Tomato seeds need 70 to 85-degree warmth to germinate so I use only warm water, Merrell said. They take 3 days to germinate in a climate controlled warm spot or 5 to 7 days to come up on top of the refrigerator.
Lisa grows 85 tomato varieties. Her Top Ten tomato varieties for 2010 are Cherokee Purple, Carbon, Yellow 1884 Pinkheart, Sioux, Eva Purple Ball, Royal Hillbilly, Grandma Suzy's Beefsteak, Break O'Day, Oxheart and Sweet 100.
To get an idea of the size of this one-woman operation's responsibility, consider starting 780 flats of 3-inch pots.
The seeds started on Feb 16 were planted into pots on March 9 to have them ready for her Early Bird sale April 8 to 14. In addition to the Old Home Place, Merrell will sell her plants at the Sand Springs Herbal Affair & Festival on April 17 and at the Jenks Herb and Plant Festival on April 24.
Each plant is $3.50, with a buy-12-get-one-free deal.
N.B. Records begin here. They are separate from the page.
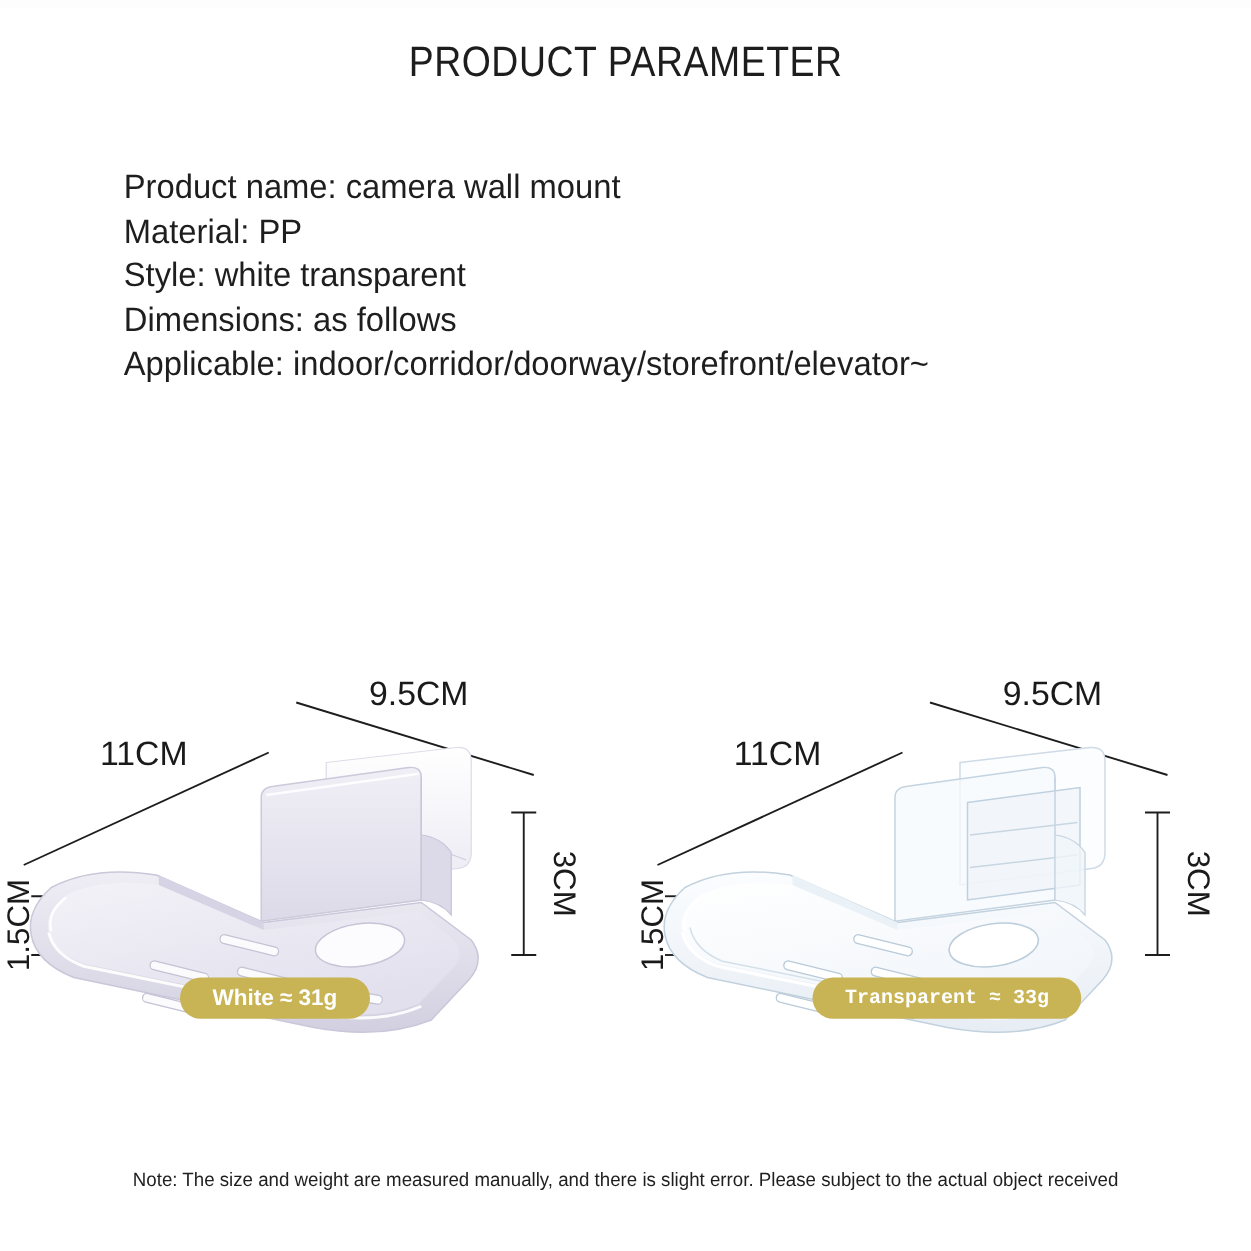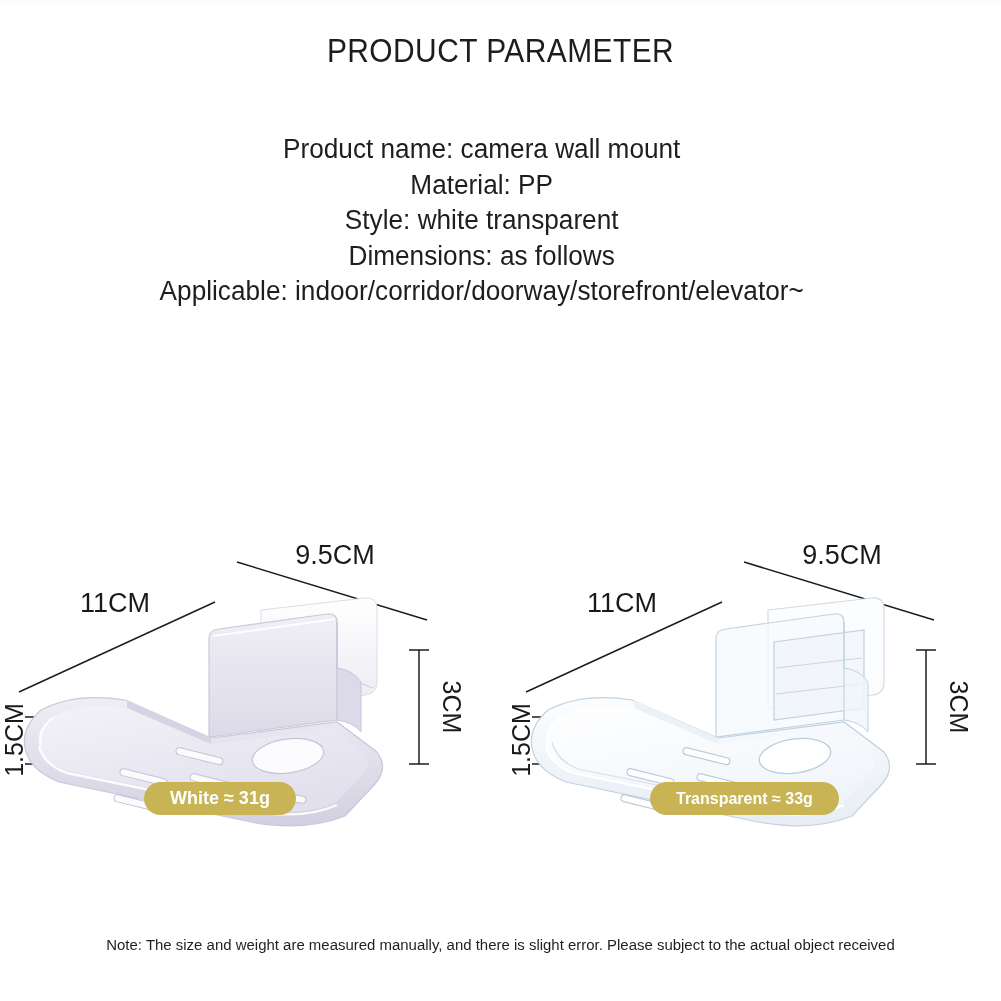--- a/index.html
+++ b/index.html
@@ -28,24 +28,23 @@
     letter-spacing: 0.5px;
     font-weight: 400;
     color: #1d1d1d;
     transform: scaleX(0.88);
     white-space: nowrap;
   }
 
   
   #spec-list {
     position: absolute;
-    left: 84px;
+    left: 99px;
     top: 132px;
     width: 820px;
-    text-align: center;
   }
   .spec-line {
     font-size: 27px;
     line-height: 35.5px;
     color: #1e1e1e;
     white-space: nowrap;
     transform: scaleX(0.97);
     transform-origin: left center;
   }
 
@@ -281,15 +280,15 @@
 
       <text x="330" y="32" text-anchor="middle" font-family="Liberation Sans, sans-serif" font-size="27" fill="#1a1a1a">9.5CM</text>
       <text x="110" y="80" text-anchor="middle" font-family="Liberation Sans, sans-serif" font-size="27" fill="#1a1a1a">11CM</text>
       <text x="438" y="175" text-anchor="middle" font-family="Liberation Sans, sans-serif" font-size="25" fill="#1a1a1a" transform="rotate(90 438 175)">3CM</text>
       <text x="18" y="208" text-anchor="middle" font-family="Liberation Sans, sans-serif" font-size="25" fill="#1a1a1a" transform="rotate(-90 18 208)">1.5CM</text>
     </svg>
   </div>
 </div>
 
 <div class="badge" id="badge-white" style="background: rgb(200, 180, 85);">White ≈ 31g</div>
-<div class="badge" id="badge-transparent" style="background: rgb(200, 180, 85);">Transparent ≈ 33g</div>
+<div class="badge" id="badge-transparent" style="background: rgb(200, 180, 85); font-family: Liberation Mono, monospace;">Transparent ≈ 33g</div>
 
 <div id="footer-note">Note: The size and weight are measured manually, and there is slight error. Please subject to the actual object received</div>
 
 </body></html>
Merrell's Tips - Planting Tomatoes
Select a site with at least 6-hours of sun. The plants appreciate afternoon shade in late summer.
Add compost to planting soil. Mushroom compost is proven to work well.
Add a pound of composed manure and a tablespoon of Epsom salts to the planting hole.
An alternative to animal manure is a mixture of 1 Tablespoon blood meal, one-half cup bone meal, one-half cup greensand, 1-Tablespoon Epsom Salt, 1 whole banana, and 2-crushed calcium tablets.
Plant 3-feet apart. Bury the plant half way up the stem. Bury or remove the lower branches.
Water during planting and again after planted.
Mulch with straw or hay.
Water twice a week with a soaker hose or the equivalent of one-two gallons of water per plant per week.
Merrell's Tips - Growing Tomatoes
Soak the soil to 8 inches deep twice a week. Punch holes in gallon jugs and put them into the ground next to tomatoes at planting time. Fill the jugs twice a week while you are checking plants.
Mulch plants, and fertilize with alfalfa, Epsom salts, or manure. Shake plants gently twice a day after flowers appear to help set fruit.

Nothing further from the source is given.